The idea of splitting the provider, the government, from the delivery of service is not new. It is central to neo-conservative ideology. The argument is that this allows the government to focus on policy directions and the free market to provide the best service at the lowest price.
We can also see this ideological perspective in some of the back ground documents of the FTAA, which call for opening up all services, including health care, to competitive bidding. Ontario's Conservative government has mused about introducing a similar program for all municipal services and expanding it in health care.
CUPE's report from frontline home care workers is an on-the-ground response to the government's orthodox theoretical positions. When, without public consultation, the government mandated this radical experiment in Ontario's home care system, they said it would divert more funds to patient care.
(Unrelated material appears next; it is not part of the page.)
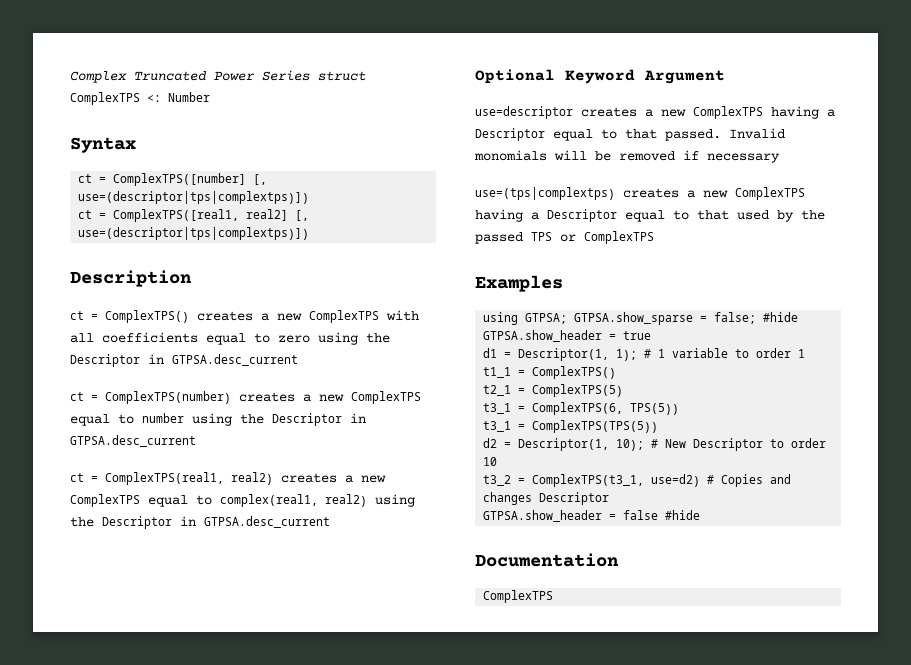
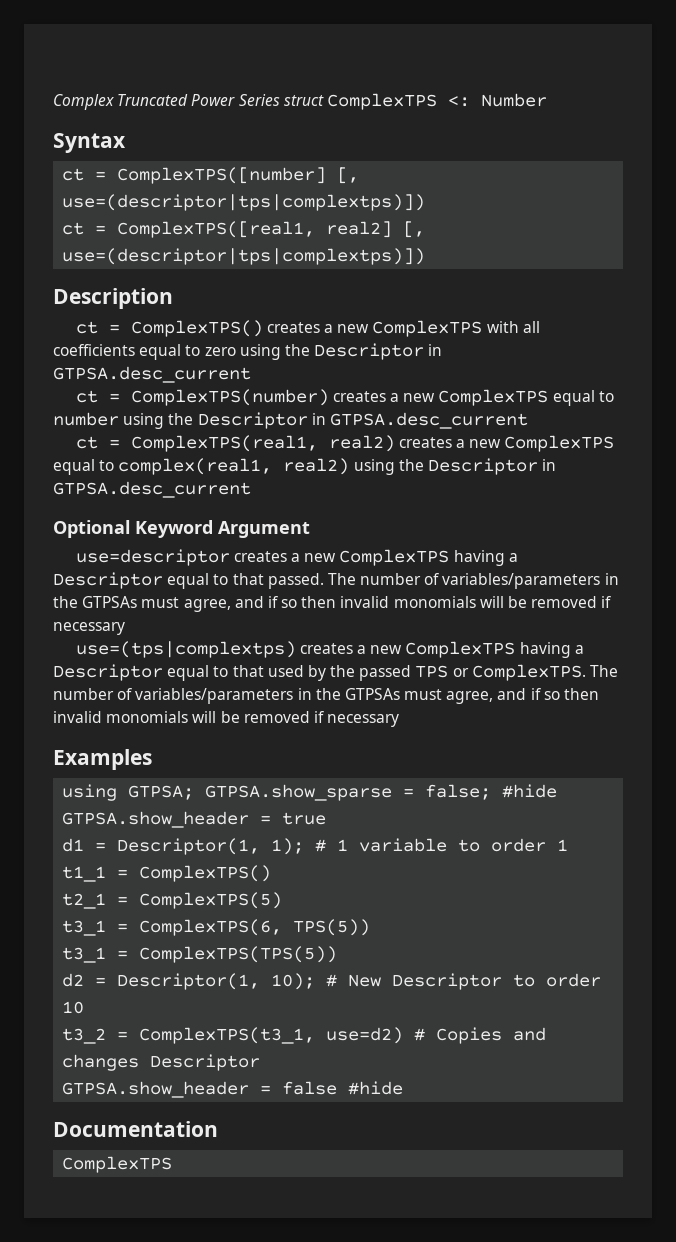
- use=descriptor creates a new ComplexTPS having a Descriptor equal to that passed. Invalid monomials will be removed if necessary
+ use=descriptor creates a new ComplexTPS having a Descriptor equal to that passed. The number of variables/parameters in the GTPSAs must agree, and if so then invalid monomials will be removed if necessary
- use=(tps|complextps) creates a new ComplexTPS having a Descriptor equal to that used by the passed TPS or ComplexTPS
+ use=(tps|complextps) creates a new ComplexTPS having a Descriptor equal to that used by the passed TPS or ComplexTPS. The number of variables/parameters in the GTPSAs must agree, and if so then invalid monomials will be removed if necessary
Five years later, the opposite has happened. The system is in chaos and needs less, not more private for-profit health care.
The example of competitive bidding and contracting out in Ontario's home care system should be considered as a powerful negative example when governments try to impose similar models here or in the hemisphere.
Ross Sutherland is a registered nurse who works for the VON in Kingston, Ontario. He chairs the Community Care Committee of CUPE Ontario.